Em empresas mais tradicionais, as consultoras orientam os funcionários a usar, por exemplo, o modelo Soul Collection, que nada mais é do que uma alpargata de tecido com a inconfundível sola de borracha. O apelo urbano da Havaianas se traduz ainda na coleção de roupas. Lançada timidamente há cinco anos, a linha de vestuário estava disponível apenas em duas lojas conceito da marca, na rua Oscar Freire, em São Paulo, e na rua Garcia D’Ávila, no Rio de Janeiro. Hoje, calças, camisas, bermudas, camisetas e bonés estão à venda no site da marca e, segundo Funari, já representam uma fatia importante do faturamento.

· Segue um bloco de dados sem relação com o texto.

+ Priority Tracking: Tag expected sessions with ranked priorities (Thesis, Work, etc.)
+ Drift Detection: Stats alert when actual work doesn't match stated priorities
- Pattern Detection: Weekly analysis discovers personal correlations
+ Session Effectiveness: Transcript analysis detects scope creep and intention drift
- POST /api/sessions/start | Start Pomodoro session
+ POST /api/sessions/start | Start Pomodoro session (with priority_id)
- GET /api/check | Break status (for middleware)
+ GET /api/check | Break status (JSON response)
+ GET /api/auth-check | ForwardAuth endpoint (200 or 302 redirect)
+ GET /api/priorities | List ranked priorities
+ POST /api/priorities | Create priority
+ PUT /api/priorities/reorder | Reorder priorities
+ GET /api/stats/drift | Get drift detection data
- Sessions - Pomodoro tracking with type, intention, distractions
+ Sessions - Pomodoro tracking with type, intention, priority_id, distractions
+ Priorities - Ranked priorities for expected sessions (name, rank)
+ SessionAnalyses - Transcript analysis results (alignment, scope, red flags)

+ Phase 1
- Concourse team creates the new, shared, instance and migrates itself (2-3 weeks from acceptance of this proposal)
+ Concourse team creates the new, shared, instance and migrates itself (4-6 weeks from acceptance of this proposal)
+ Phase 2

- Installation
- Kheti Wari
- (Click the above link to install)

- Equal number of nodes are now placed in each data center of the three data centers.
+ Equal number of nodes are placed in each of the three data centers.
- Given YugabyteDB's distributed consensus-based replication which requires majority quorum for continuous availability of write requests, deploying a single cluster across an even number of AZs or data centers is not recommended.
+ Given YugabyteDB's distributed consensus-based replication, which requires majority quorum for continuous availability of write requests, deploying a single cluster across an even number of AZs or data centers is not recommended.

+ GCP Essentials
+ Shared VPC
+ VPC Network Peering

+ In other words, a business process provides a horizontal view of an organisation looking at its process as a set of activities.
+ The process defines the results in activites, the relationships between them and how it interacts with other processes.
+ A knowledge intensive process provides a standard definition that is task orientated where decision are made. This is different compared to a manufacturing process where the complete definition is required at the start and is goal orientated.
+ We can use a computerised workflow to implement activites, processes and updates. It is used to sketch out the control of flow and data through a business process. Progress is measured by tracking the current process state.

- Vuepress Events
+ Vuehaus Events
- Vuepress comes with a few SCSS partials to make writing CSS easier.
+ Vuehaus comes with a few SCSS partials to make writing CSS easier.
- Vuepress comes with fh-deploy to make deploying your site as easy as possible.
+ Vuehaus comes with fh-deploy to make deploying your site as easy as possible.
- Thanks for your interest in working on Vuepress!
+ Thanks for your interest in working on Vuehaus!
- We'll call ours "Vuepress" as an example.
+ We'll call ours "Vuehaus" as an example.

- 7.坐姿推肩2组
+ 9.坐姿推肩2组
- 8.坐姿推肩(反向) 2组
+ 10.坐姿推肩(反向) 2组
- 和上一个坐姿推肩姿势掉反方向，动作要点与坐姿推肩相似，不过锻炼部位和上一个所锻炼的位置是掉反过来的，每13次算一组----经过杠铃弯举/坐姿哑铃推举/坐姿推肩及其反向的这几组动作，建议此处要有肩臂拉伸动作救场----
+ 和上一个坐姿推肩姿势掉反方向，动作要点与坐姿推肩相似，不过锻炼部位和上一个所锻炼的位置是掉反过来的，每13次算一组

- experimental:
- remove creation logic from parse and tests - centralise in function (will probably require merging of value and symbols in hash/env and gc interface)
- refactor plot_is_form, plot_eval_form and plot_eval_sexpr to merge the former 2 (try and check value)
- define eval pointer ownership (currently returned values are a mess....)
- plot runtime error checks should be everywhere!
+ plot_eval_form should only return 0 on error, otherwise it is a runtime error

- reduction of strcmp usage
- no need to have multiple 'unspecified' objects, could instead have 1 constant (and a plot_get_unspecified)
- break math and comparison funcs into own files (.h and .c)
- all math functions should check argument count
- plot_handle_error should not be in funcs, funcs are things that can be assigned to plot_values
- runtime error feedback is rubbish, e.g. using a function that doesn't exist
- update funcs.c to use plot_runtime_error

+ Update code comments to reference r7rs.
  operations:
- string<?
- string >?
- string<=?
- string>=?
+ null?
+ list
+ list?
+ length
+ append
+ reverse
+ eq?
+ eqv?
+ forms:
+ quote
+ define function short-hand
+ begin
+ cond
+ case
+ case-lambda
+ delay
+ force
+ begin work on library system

A diversidade é um dos valores propagados pela Havaianas nesse movimento de ampliação da base de consumidores. Cerca de 20 linhas de calçados recentemente tiveram abolida a divisão de gênero no e-commerce e passaram a ter numeração estendida até 45/46. Parte da renda das vendas é direcionada para a All Out, movimento global em defesa dos direitos LGBT+.
A aposta imediata da Havaianas, no entanto, são a campanha de verão, chamada #pordiasmaishavaianas, e os kits de presentes para o Natal. Apesar de responder por uma porcentagem pequena das vendas, a presença online da Havaianas é também estratégica. Talvez não pela conversão, mas pelo impacto.